Most of us find growing up difficult, but it must be particularly hard for rock stars. Becoming an adult generally involves realising that the world does not revolve around you, but when you're a rock star the world does revolve around you, a small world at least, with audiences, backing musicians and road crew all there because you are. No wonder so many of them are such big babies.
Now Elvis Costello has addressed the situation with an album that "takes us from the last days of a bewildered childhood to that mortifying moment when you are told to stop acting like a child, which for most men (and a few gals) can be any time in the next 50 years." It's a surprise nobody has done it sooner. Whatever Costello's other childlike tendencies, he does have the work ethic of a proper adult. Since Hey Clockface in 2000, which indulged his love of Seventies singer-songwriters with reflective songs about the nature of time, he has made a French-language version of the album called La Face de Pendule d Coucou then a Spanish-language version of his 1978 breakthrough, This Year's Model.
Now comes an album that, fittingly for its subject matter, returns to the raucous, rattling sound of Costello's early years in the late Seventies, where the rootsy traditionalism of pub rock met the spikiness of new wave and the raw thrill of the Sixties beat boom.
The result is songs such as "Penelope Halfpenny," driven by Steve Nieve's swirling Vox Continental organ and not a million miles away from Costello's unimpeachable classic "Pump It Up"; and "Farewell, OK," whose primeval drums and riotous riffs sound like something the Beatles might have screamed out in Hamburg's Star Club circa 1962.

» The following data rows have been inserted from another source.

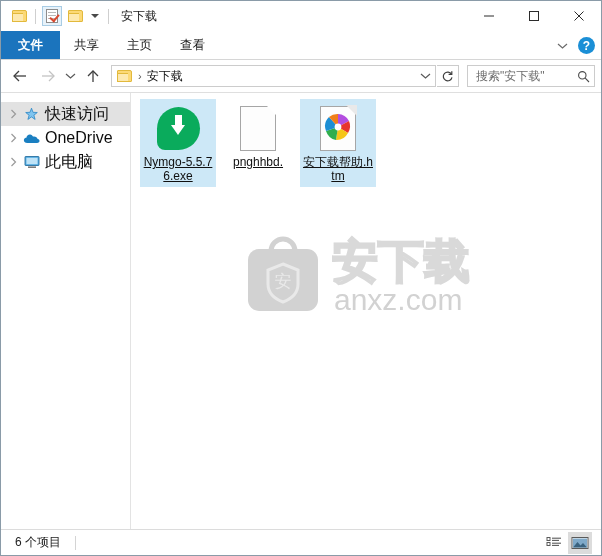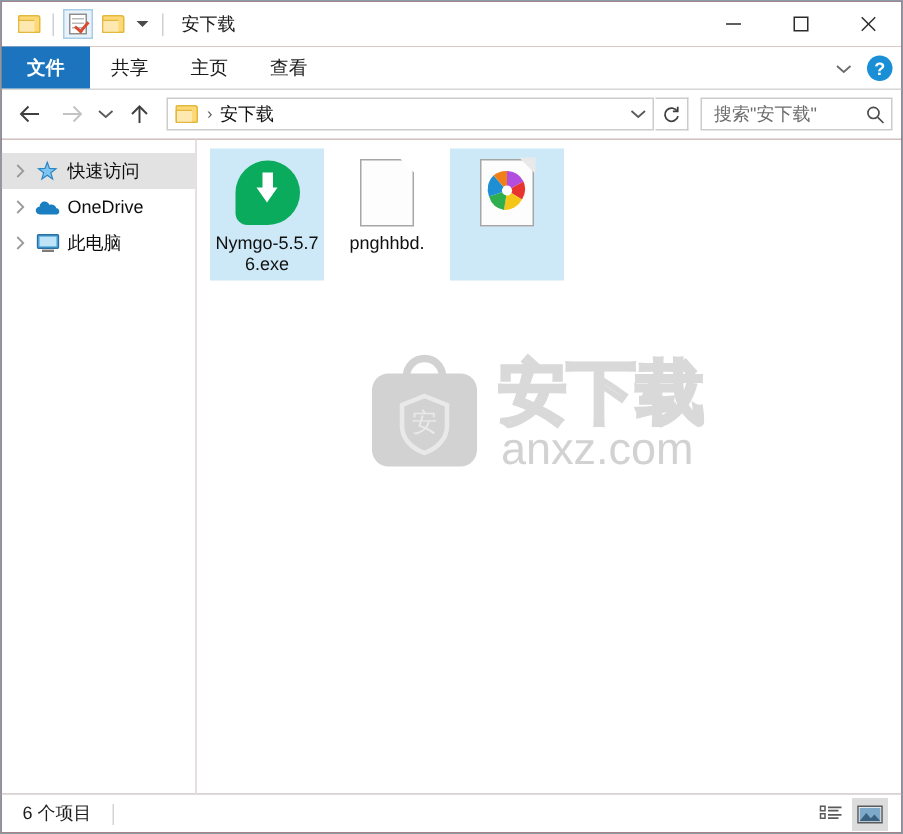--- a/index.html
+++ b/index.html
@@ -274,7 +274,7 @@
     margin-right: 2px;
   }
   .nav-label {
-    font-size: 12px;
+    font-size: 16px;
     color: #0d0d0d;
   }
 

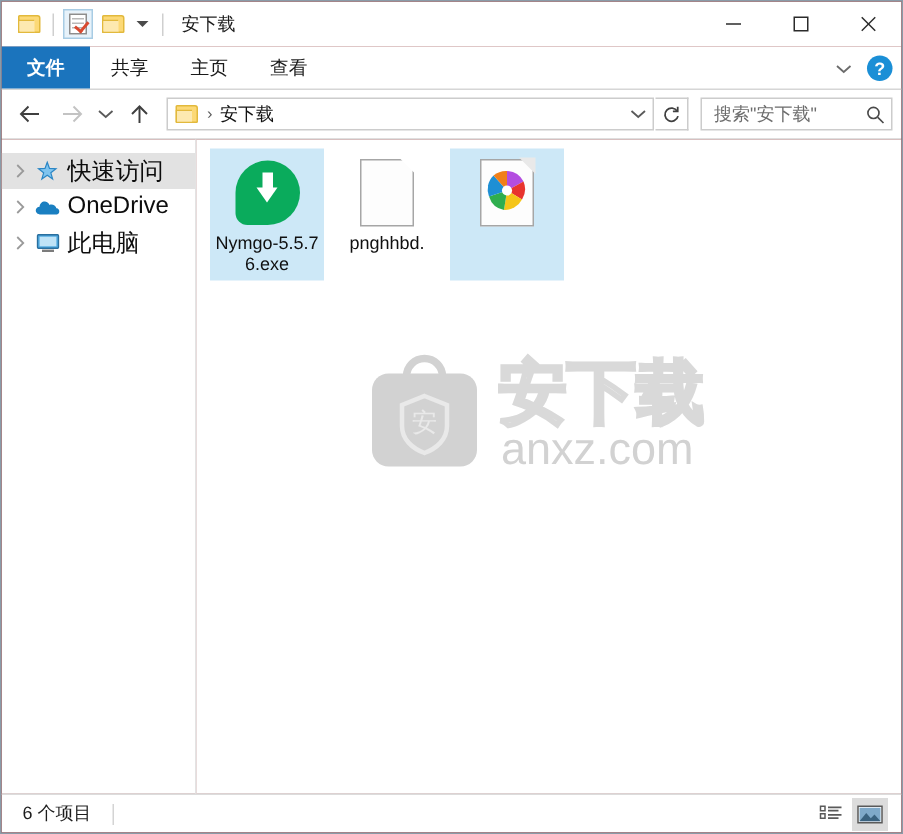--- a/index.html
+++ b/index.html
@@ -311,6 +311,7 @@
     color: #101010;
     text-align: center;
     word-break: break-all;
+    text-decoration: underline;
   }
 
   

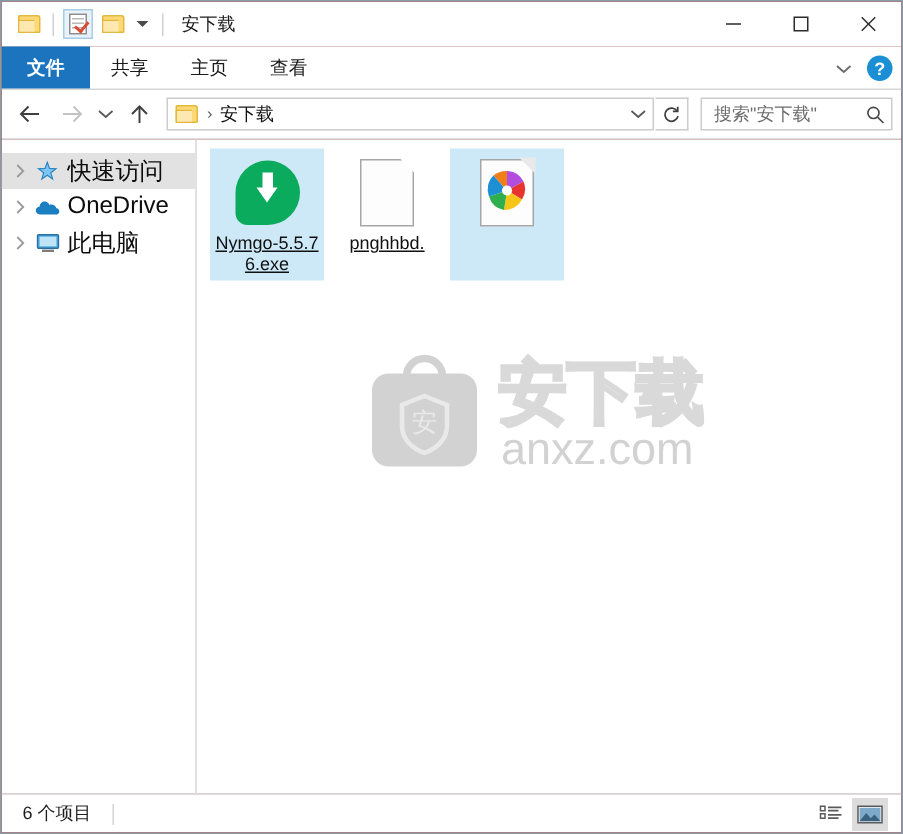--- a/index.html
+++ b/index.html
@@ -652,6 +652,7 @@
               </svg>
             </div>
           </div>
+          <div class="file-label">安下载帮助.htm</div>
         </div>
       </div>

The fact that the Beatles were barely out of their teens then and Costello is 67 pretty much proves his point about the challenge of growing up.
The Boy Named If is based on the idea of having an imaginary friend, Costello says, "The one you blame for the hearts you break, including your own." The title track is written from the perspective of this figment of the juvenile mind, threatening to disappear if you step on a crack in the pavement and promising to take you to "magic lantern land" if you keep believing in him.
Costello is grappling with the value of romantic thinking versus the realities of ageing, from the elderly couple dealing with bereavement on the country-soul ballad "Paint the Red Rose Blue" to the waitress dreaming of stardom — and getting a rude awakening — on the sophisticated "My Most Beautiful Mistake."
Costello has always weighed up nostalgia against realism. Even when he first emerged in the late Seventies as the bespectacled intellectual of punk, he was trying to bottle the lightning of the rock 'n' roll that excited him as a kid in the Sixties. All these years later, he is still trying to do it. With its irrepressible, rambunctious spirit, The Boy Named If is a fine argument for the benefits of staying forever young.